■ Task goal: Lines holding the string "label": copy each one from the listing below.

■ Information supplied:
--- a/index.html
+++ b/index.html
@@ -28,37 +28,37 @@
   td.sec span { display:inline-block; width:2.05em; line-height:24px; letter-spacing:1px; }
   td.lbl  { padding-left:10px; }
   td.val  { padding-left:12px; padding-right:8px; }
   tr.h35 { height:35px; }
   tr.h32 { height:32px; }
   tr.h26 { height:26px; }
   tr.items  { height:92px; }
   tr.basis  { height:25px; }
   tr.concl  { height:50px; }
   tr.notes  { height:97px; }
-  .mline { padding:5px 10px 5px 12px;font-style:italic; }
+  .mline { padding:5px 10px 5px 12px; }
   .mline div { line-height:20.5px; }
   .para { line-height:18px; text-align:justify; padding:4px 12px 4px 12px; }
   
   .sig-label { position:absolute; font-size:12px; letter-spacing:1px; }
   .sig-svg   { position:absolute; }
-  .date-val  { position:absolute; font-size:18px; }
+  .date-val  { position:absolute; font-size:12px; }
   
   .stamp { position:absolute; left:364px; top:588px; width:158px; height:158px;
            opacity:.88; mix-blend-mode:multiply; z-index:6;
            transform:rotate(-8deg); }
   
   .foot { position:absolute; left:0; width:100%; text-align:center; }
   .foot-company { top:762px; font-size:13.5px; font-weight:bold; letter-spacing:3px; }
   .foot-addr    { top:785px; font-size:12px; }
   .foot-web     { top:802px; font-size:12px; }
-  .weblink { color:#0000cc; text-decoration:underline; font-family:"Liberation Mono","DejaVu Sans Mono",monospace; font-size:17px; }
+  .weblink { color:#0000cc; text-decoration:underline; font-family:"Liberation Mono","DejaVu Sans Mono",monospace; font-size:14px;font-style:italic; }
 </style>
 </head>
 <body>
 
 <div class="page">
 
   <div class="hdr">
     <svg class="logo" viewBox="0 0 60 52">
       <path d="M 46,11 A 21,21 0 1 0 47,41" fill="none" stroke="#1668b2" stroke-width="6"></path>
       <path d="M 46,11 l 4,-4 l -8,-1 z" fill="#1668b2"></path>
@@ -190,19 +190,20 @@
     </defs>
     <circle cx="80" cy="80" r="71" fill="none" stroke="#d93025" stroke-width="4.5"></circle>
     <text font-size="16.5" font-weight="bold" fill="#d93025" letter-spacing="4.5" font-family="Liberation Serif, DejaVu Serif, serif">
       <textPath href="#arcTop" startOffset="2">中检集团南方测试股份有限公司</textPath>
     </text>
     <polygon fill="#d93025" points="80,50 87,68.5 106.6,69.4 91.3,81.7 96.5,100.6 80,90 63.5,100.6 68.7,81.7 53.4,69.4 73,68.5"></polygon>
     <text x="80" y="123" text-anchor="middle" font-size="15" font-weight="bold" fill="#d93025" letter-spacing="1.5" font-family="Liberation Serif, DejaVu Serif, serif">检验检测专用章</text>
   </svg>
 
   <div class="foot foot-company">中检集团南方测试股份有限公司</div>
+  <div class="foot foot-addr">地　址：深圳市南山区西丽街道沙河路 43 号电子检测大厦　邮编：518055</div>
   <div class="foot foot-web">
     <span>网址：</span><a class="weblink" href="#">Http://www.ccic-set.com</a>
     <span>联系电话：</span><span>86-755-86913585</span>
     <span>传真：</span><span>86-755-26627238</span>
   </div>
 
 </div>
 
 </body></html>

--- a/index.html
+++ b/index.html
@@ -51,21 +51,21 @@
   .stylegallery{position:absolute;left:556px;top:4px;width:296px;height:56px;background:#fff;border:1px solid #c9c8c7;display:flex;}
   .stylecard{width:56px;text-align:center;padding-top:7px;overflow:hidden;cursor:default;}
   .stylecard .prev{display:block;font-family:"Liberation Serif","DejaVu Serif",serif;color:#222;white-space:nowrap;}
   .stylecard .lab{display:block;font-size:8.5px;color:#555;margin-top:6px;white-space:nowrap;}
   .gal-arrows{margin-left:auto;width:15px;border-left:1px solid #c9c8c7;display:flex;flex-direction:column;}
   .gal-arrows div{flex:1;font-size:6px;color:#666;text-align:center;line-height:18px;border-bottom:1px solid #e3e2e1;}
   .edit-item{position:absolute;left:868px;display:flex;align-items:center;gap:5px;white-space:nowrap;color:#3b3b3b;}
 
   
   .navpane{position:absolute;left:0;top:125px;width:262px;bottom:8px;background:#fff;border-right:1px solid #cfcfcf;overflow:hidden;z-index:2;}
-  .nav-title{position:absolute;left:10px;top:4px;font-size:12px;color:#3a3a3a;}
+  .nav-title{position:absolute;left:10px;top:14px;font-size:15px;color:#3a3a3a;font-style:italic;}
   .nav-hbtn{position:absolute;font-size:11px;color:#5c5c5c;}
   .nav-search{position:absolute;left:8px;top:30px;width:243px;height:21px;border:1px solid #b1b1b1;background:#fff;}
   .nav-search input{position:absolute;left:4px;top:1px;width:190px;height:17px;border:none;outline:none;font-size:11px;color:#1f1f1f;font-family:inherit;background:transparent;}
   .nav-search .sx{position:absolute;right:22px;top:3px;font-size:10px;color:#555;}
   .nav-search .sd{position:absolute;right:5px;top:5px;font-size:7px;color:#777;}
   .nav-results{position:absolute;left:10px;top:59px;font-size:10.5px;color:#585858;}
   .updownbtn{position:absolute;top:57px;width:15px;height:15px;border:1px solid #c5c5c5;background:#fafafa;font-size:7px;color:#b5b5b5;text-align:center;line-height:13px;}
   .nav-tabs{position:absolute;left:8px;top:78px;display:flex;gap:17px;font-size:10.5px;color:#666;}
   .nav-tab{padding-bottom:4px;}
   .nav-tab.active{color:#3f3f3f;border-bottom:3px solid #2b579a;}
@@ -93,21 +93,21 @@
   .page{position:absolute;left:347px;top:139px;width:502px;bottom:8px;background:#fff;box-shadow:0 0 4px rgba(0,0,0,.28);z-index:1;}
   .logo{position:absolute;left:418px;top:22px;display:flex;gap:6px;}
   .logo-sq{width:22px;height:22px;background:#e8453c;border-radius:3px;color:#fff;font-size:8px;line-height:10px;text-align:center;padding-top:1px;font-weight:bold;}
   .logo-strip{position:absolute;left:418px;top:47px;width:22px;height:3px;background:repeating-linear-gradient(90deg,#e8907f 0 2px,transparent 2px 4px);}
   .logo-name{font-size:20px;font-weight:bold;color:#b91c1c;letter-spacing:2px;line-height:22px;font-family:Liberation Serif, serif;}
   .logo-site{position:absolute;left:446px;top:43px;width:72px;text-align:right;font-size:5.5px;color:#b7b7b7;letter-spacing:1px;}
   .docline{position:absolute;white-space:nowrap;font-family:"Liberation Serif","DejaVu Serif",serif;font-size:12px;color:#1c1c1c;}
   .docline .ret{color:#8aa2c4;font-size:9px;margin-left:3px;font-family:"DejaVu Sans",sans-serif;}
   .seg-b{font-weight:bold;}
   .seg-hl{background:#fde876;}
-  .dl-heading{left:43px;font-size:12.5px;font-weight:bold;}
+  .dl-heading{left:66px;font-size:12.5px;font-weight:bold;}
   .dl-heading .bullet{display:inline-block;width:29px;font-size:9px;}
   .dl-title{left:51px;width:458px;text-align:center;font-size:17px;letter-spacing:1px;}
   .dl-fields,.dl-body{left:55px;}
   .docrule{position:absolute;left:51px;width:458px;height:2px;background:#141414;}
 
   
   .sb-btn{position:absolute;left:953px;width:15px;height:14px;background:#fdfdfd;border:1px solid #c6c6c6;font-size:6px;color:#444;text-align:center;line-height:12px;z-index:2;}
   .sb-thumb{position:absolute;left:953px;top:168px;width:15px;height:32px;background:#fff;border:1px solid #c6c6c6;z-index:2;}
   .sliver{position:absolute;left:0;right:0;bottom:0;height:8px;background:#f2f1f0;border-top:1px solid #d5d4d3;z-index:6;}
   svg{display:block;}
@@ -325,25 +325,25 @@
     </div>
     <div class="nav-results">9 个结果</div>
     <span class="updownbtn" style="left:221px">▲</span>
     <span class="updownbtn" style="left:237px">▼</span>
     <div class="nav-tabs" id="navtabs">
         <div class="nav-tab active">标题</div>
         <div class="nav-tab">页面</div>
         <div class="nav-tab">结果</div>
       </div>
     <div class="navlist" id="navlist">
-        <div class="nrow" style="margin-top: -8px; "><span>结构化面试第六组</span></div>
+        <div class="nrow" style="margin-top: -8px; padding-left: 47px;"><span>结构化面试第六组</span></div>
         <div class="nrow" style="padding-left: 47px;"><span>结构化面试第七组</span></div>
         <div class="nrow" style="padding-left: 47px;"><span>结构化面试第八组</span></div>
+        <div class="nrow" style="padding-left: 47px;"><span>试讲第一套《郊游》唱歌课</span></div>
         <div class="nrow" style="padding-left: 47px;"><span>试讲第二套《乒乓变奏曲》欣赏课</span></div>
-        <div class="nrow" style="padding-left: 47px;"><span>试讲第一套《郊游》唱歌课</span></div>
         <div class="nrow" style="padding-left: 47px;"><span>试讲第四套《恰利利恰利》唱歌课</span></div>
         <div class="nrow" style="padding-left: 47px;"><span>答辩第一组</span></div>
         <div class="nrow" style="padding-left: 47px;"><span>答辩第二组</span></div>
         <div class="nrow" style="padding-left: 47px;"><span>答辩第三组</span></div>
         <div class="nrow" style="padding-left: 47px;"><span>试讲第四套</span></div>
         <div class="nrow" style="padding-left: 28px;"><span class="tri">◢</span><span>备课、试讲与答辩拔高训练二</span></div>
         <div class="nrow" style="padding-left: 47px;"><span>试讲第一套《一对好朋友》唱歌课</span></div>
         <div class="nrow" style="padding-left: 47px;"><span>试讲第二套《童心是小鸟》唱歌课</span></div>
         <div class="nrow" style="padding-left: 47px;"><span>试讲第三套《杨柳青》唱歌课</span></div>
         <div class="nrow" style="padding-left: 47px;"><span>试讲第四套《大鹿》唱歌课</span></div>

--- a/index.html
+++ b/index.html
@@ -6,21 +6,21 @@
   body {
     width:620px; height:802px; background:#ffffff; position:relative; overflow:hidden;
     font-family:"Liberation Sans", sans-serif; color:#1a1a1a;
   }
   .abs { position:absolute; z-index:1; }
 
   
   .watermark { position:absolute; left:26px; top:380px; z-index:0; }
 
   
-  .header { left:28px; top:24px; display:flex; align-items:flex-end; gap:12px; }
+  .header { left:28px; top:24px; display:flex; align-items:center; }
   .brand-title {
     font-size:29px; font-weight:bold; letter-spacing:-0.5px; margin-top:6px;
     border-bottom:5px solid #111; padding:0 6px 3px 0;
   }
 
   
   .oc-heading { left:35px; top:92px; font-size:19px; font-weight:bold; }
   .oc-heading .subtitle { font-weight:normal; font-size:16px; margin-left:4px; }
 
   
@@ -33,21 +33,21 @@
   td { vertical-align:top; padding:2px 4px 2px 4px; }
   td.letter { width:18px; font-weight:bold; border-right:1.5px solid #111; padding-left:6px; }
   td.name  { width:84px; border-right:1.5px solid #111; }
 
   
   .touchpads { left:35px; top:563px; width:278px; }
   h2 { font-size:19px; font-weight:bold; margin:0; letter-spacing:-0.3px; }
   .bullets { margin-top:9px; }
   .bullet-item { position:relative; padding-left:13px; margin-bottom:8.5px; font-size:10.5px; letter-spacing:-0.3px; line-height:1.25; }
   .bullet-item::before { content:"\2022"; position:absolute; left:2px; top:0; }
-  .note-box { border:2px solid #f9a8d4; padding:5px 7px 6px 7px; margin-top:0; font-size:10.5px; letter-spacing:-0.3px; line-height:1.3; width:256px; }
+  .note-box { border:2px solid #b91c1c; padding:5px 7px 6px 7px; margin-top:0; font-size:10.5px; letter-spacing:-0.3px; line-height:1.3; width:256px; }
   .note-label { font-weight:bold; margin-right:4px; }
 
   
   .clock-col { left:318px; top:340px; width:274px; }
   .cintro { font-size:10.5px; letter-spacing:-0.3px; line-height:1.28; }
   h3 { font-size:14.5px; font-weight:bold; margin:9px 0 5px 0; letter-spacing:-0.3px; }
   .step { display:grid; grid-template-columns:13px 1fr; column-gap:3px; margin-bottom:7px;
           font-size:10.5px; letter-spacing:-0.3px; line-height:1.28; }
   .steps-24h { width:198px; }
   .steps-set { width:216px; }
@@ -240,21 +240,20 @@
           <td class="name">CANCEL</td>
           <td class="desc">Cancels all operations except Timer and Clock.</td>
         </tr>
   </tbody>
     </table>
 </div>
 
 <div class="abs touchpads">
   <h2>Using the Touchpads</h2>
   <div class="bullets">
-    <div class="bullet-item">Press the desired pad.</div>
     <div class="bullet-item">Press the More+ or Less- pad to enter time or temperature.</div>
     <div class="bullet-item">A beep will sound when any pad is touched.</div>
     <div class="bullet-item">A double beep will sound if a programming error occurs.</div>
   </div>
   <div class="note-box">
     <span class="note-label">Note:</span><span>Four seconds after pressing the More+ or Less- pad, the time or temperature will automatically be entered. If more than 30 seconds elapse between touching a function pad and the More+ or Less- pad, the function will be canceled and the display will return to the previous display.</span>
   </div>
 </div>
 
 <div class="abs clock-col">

■ Written response:
   .sig-label { position:absolute; font-size:12px; letter-spacing:1px; }
   .note-label { font-weight:bold; margin-right:4px; }
     <span class="note-label">Note:</span><span>Four seconds after pressing the More+ or Less- pad, the time or temperature will automatically be entered. If more than 30 seconds elapse between touching a function pad and the More+ or Less- pad, the function will be canceled and the display will return to the previous display.</span>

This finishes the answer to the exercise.